Football Task Force works toward solution

The 2014-2015 Spartan Football team poses for a team picture (team members that do not attend SPA are grayed out). “You have people who don’t want to play because they think it’s not as fun because you’re not having as much success on the field  and then the numbers [of players] dwindle and it becomes sort of a negative spiral,”  Director of Athletics Peter Sawkins said.

Diane Huang

The 2014-2015 Spartan Football team poses for a team picture (team members that do not attend SPA are grayed out). “You have people who don’t want to play because they think it’s not as fun because you’re not having as much success on the field and then the numbers [of players] dwindle and it becomes sort of a negative spiral,” Director of Athletics Peter Sawkins said.

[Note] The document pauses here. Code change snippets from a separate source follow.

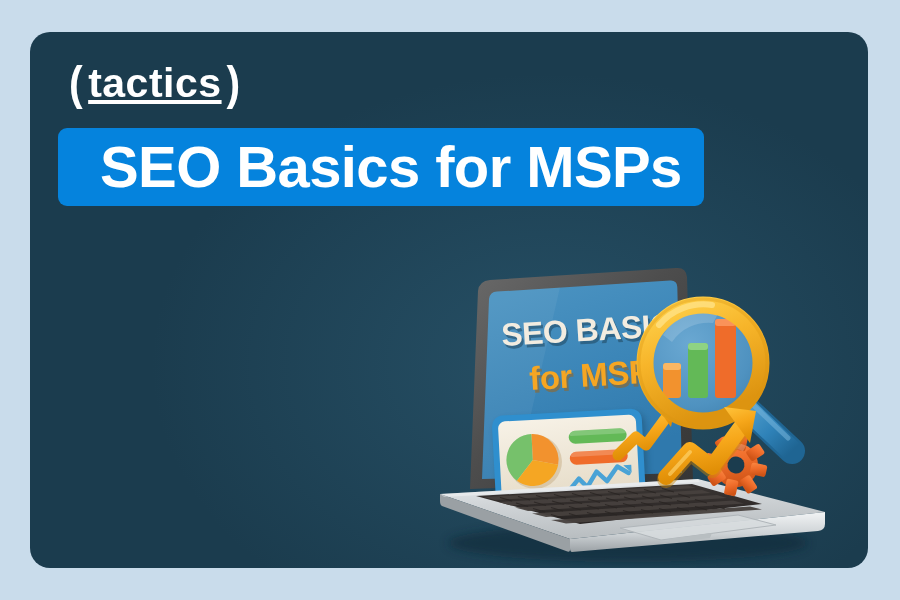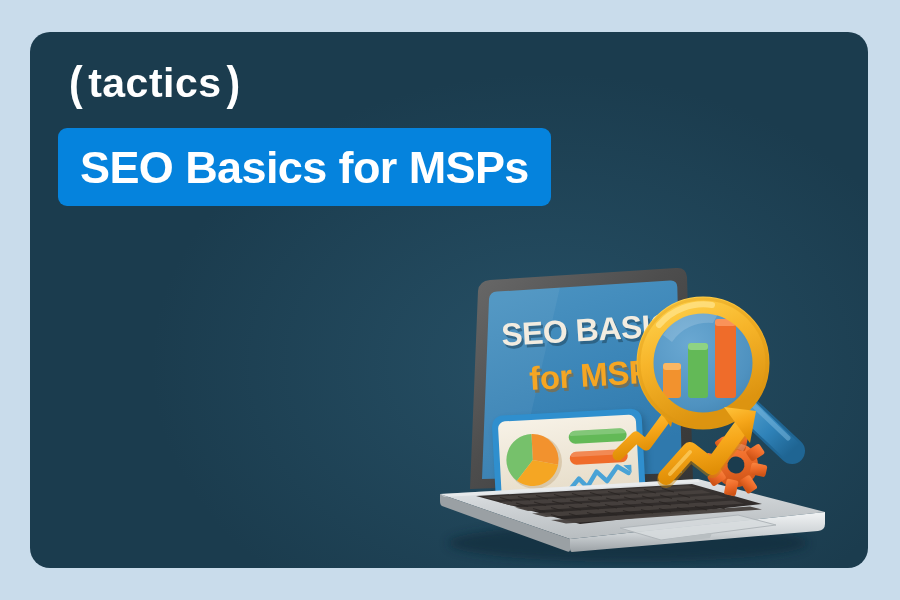--- a/index.html
+++ b/index.html
@@ -48,20 +48,21 @@
     position: absolute;
     left: 34px;
     top: 31px;
     color: #ffffff;
     font-size: 41px;
     font-weight: 700;
     letter-spacing: 0.5px;
     line-height: 1;
     white-space: nowrap;
     z-index: 5;
+    text-decoration: underline;
   }
   #eyebrow .brk {
     display: inline-block;
     font-weight: 700;
     transform: scaleY(1.12);
     margin: 0 5px;
   }
 
   
   #title-banner {
@@ -71,25 +72,26 @@
     height: 78px;
     padding: 0 22px;
     background: #0583dd;
     border-radius: 9px;
     display: flex;
     align-items: center;
     z-index: 5;
   }
   #title-text {
     color: #ffffff;
-    font-size: 45px;
+    font-size: 58px;
     font-weight: 700;
     letter-spacing: -0.6px;
     line-height: 1;
     white-space: nowrap;
+    margin-left: 20px;
   }
 
   
   #illus {
     position: absolute;
     left: 390px;
     top: 215px;
     width: 420px;
     height: 320px;
     z-index: 3;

Diane Huang, Online Editor-in-Chief

From one to five, “How important is football TO YOU to have at SPA?”

Students, alumni, and parents answered this and many other questions about the football team at St. Paul Academy and Summit School on a survey sent by the Football Task Force.

With a current team so small that its last game this season was forfeited due to an insufficient number of uninjured players, the SPA football program is faced with the question of how to keep players in the game.

The Football Task Force was formed to address the urgent lack of participation in the football program by Head of School Bryn Roberts in the fall of 2014, and is headed by Director of Athletics, Peter Sawkins.

“The objective is to figure out what makes sense for football at SPA,” Sawkins said. “It’s everything from ‘do we continue to have it? or not have it?’ and if we do, what is the right mix and where can we work in the right balance to have a successful program?”

Perhaps the football team’s decline and eventual insufficiency was evident in the assembly announcements in which players would call upon their classmates to join the football team, insisting that it was not too late to help out a team that was just hanging on by a thread. Students would murmur, expressing pity or indifference, and in the end, no one joined the team.

But, when “[the team] ended last year by forfeiting because we ran out of players, it was clear we couldn’t continue [with] business as usual,” Sawkins said.

“We had decided even before we elected to forfeit the playoff game…that maybe we needed to put together a task force…to consider how to proceed with football at SPA,” Head of School Bryn Roberts said.

In some cases, the lack of boys playing football could easily be attributed to a prominent soccer culture at SPA. “[Football]w just competes so much with soccer,” junior Christine Lam said, referring to boys that also played club soccer.

Sophomore Emre Kihtir agrees: “Football wasn’t really a huge [attraction] to me—I played soccer already.”

Still, the football team is extremely integrated into SPA traditions including Homecoming and (Beat) Blake Day.“We’ve been playing football for about 114 years at school, so its deeply rooted in our past. Any sport you play that long has a significant role in the culture and understanding of athletics at school,” Roberts said.

This year, the Varsity Football Team’s record was 0-8, arguably a deterrent for prospective football players. “You have people who don’t want to play because they think it’s not as fun because you’re not having as much success on the field and then the numbers [of players] dwindle and it becomes sort of a negative spiral,” Sawkins said.

“People are discouraged. [The football team’s] history of losing doesn’t look so appealing,” freshman Arib Rahman said.

Sophomore Muniel Rizvi noted that, “if SPA doesn’t already have a better football team, then why would [someone who likes football] want to join the team?”

Rahman also cited fear of injury and lack of knowledge as other forms of dissuasion. “Having people from the team telling others what it’s actually like [might help increase participation]. I don’t know a lot of what they do,” he said.

The Football Task Force has looked into moving the football program to another school, similar to the cooperative teams in Girls’ Lacrosse and Girls’ Hockey. “We have a list of schools that may be opportune…[but] when we’re asking to join another program, the decision falls out of our control,” Sawkins said.

While the future of the football program is unclear, the chances of losing it entirely are very low. “First and foremost, as the head of the Task Force, I’m thinking about what [we can do] to support the program, keep the program going, and give our football-playing athletes an option to play,” Sawkins said.